For each pairs of files f1, f2, calculate D(f1, f2) = P(f1)*P(f2) / [Q(f1, f2) – P(f1) * P(f2)] or infinity if Q(f1, f2) <= P(f1) * P(f2) After I followed the above, I now have 2 pairs for files and their D(f1, f2) value which looks like this
two_pair_list = [['file1', 'file2'], ['file1', 'file3']...['file49', 'file50']]

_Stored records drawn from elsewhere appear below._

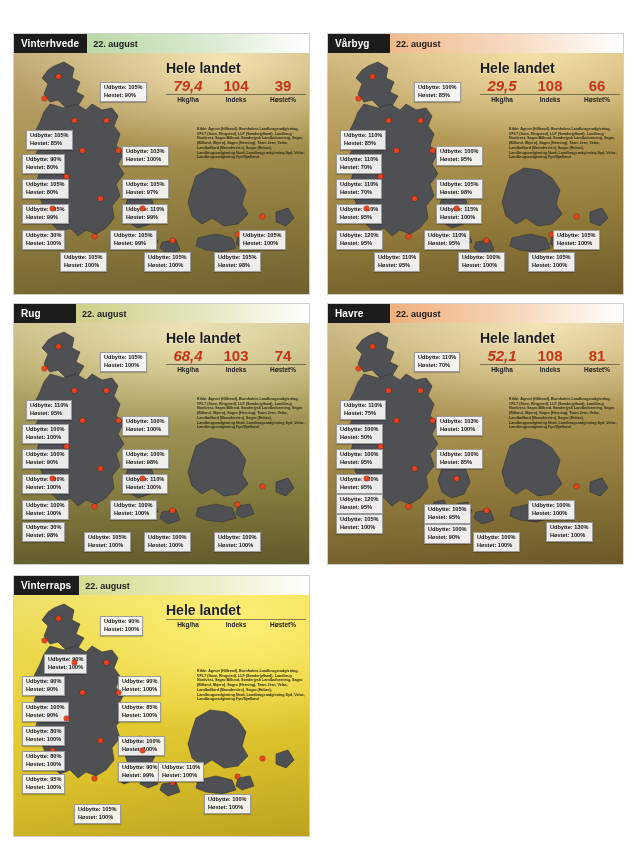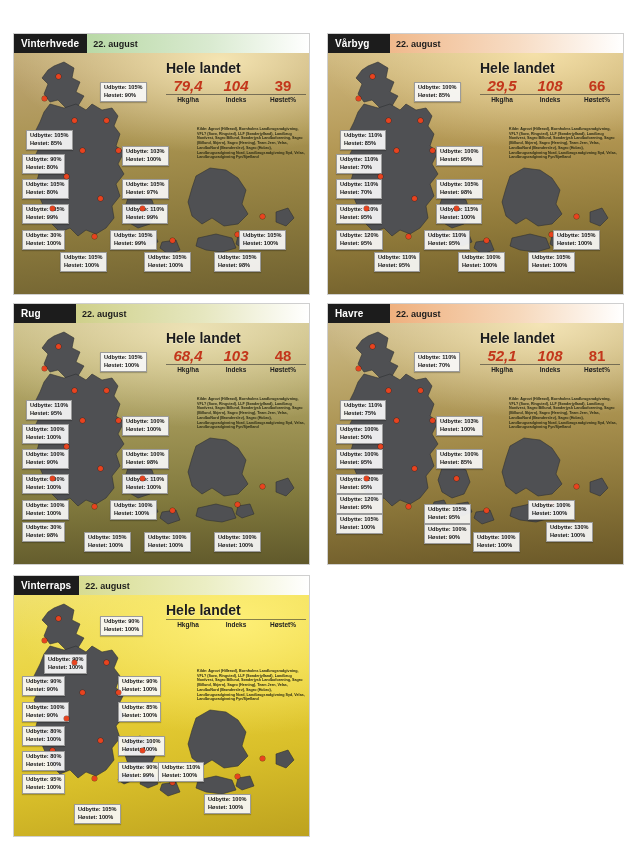--- a/index.html
+++ b/index.html
@@ -105,7 +105,7 @@
     text-align: center;
   }
   .n1 { width: 44px; font-style: italic; }
-  .n2 { width: 40px; font-style: italic; }
+  .n2 { width: 40px; }
   .n3 { width: 42px; }
   .headline .labs {
     display: flex; gap: 6px; margin-top: 0px;

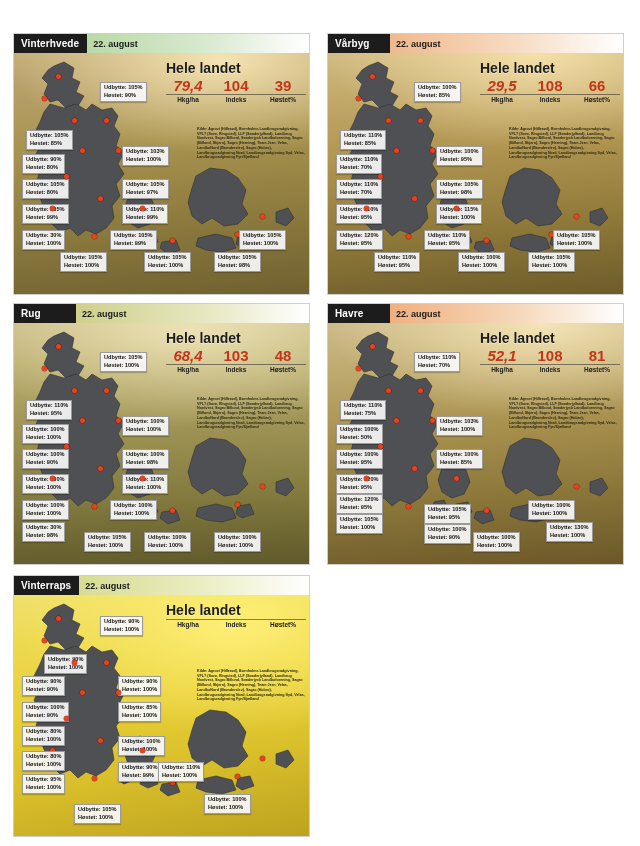--- a/index.html
+++ b/index.html
@@ -416,7 +416,7 @@
       <div class="nums">
         <span class="n1">68,4</span>
         <span class="n2">103</span>
-        <span class="n3">48</span>
+        <span class="n3">74</span>
       </div>
       <div class="labs">
         <span class="l1">Hkg/ha</span>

d_value = [3.2, -1, 0.12, 7.6, -1, ...]
I've put -1 as d_value when Q(f1, f2) <= P(f1) * P(f2) i.e for e.g, as there were no commits in db which contained both file1 and file3 together (i.e Q(file1, file3) = 0), its d_value is -1. Now assuming I've the d_value list for pairs of files, how can I perform hierarchical clustering to see which files are co-related? I believe the python's linkage() API will help but I'm not sure how to use it with this data. Any help is appreciated Thanks
A simple example:
from scipy.cluster.hierarchy import dendrogram, linkage
import numpy as np
from matplotlib import pyplot as plt
d_value = np.array([ 3.2 , 100, 0.12, 7.6 , 100, 5.2 ])
Z = linkage(dm, 'ward')
fig = plt.figure()
dn = dendrogram(Z)
The result:
Note that I've changed your -1
into 100
since the distance of file1 and file3 should be large when they haven't been committed together.